Binlerce kadın bir saat içinde yanarak can verdi ama bu faciayı hiç kimse hatırlamıyor… ‘2.000 kadının ölmesi 2.000 sandalyenin yanması gibiydi’

"Abartılması imkânsız bir sahne, tanım edilemez bile..." The New York Times, binlerce bayanın can verdiği kilise yangınını bu sözlerle aktarıyordu okurlarına. Ne var ki 2.000'den fazla bayanın hayatını kaybettiği bu vahim olay, tarihin tozlu sayfaları ortasında kaybolup gitti.

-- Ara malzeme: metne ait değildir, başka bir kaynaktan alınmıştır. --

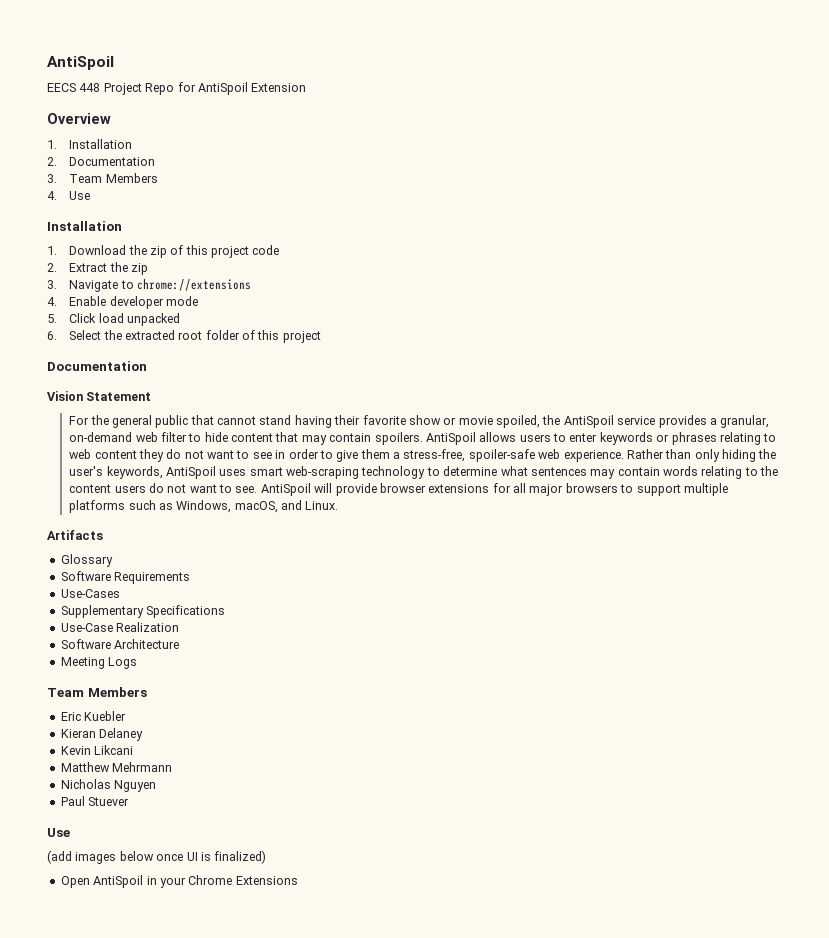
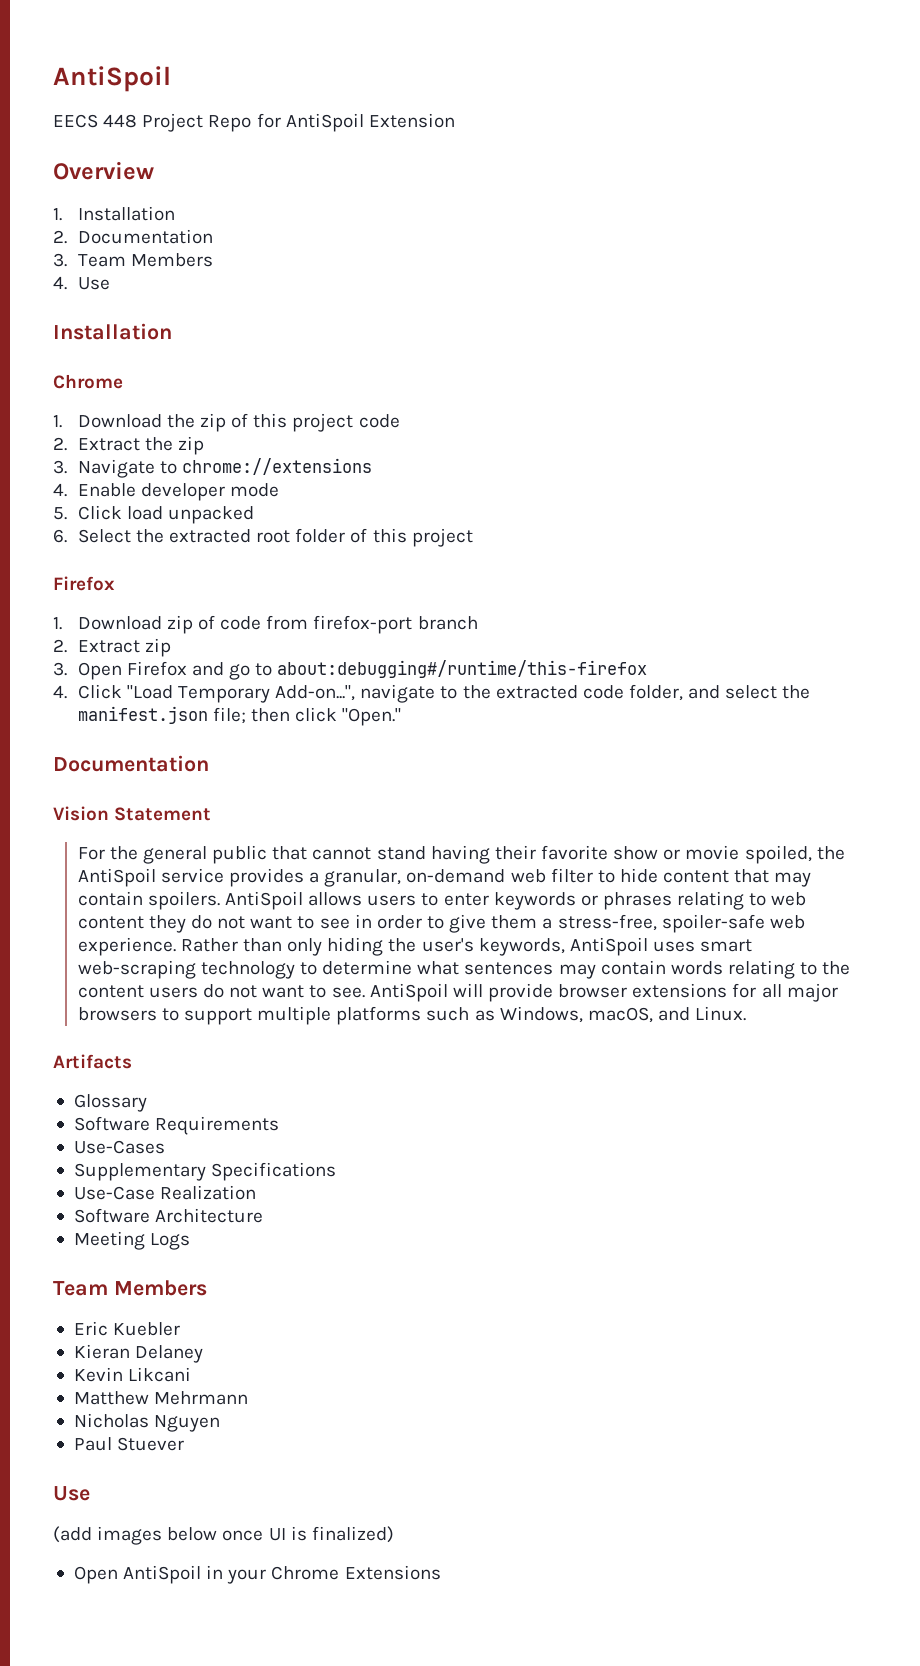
  4. Use
  Installation
+ Chrome
  6. Select the extracted root folder of this project
+ Firefox
+ 1. Download zip of code from firefox-port branch
+ 2. Extract zip
+ 3. Open Firefox and go to about:debugging#/runtime/this-firefox
+ 4. Click "Load Temporary Add-on...", navigate to the extracted code folder, and select the manifest.json file; then click "Open."

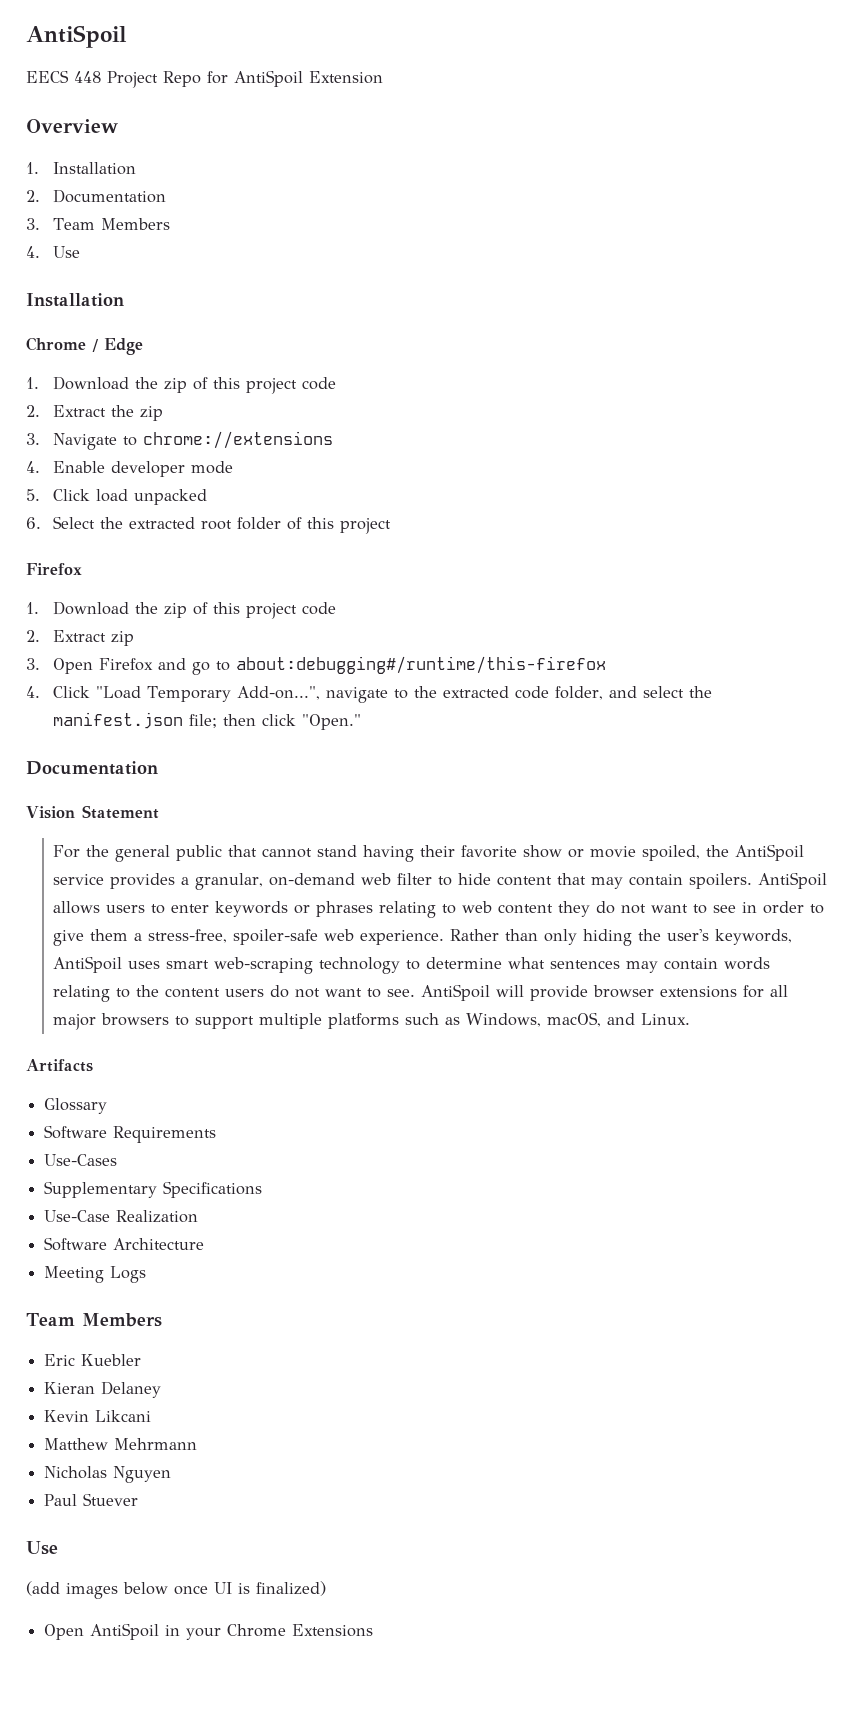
  4. Use
  Installation
- Chrome
+ Chrome / Edge
  6. Select the extracted root folder of this project
  Firefox
- 1. Download zip of code from firefox-port branch
+ 1. Download the zip of this project code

Pekala neydi bu faciayı bu kadar "önemsiz" kılan şey?

Oyunculuğu bırakıp çiftçi olmuştu: Ellerim kirli belki ama bu hayat çok bereketli

Gencecik yaşında şöhreti bulan ünlü oyuncu, bütün bu pırıltılı hayatı geride bırakıp değişik bir hayata yöneldiğinde herkes evvel çok şaşırmıştı. Neredeyse hayatının o vakte kadar olan kısmını kırmızı halıda, spot ışıklarının altında, hoş kıyafetler içinde ve her çeşit konfora sahip olarak geçiren oyuncu nasıl olup da bu yeniliğe ahenk sağlayabilecekti!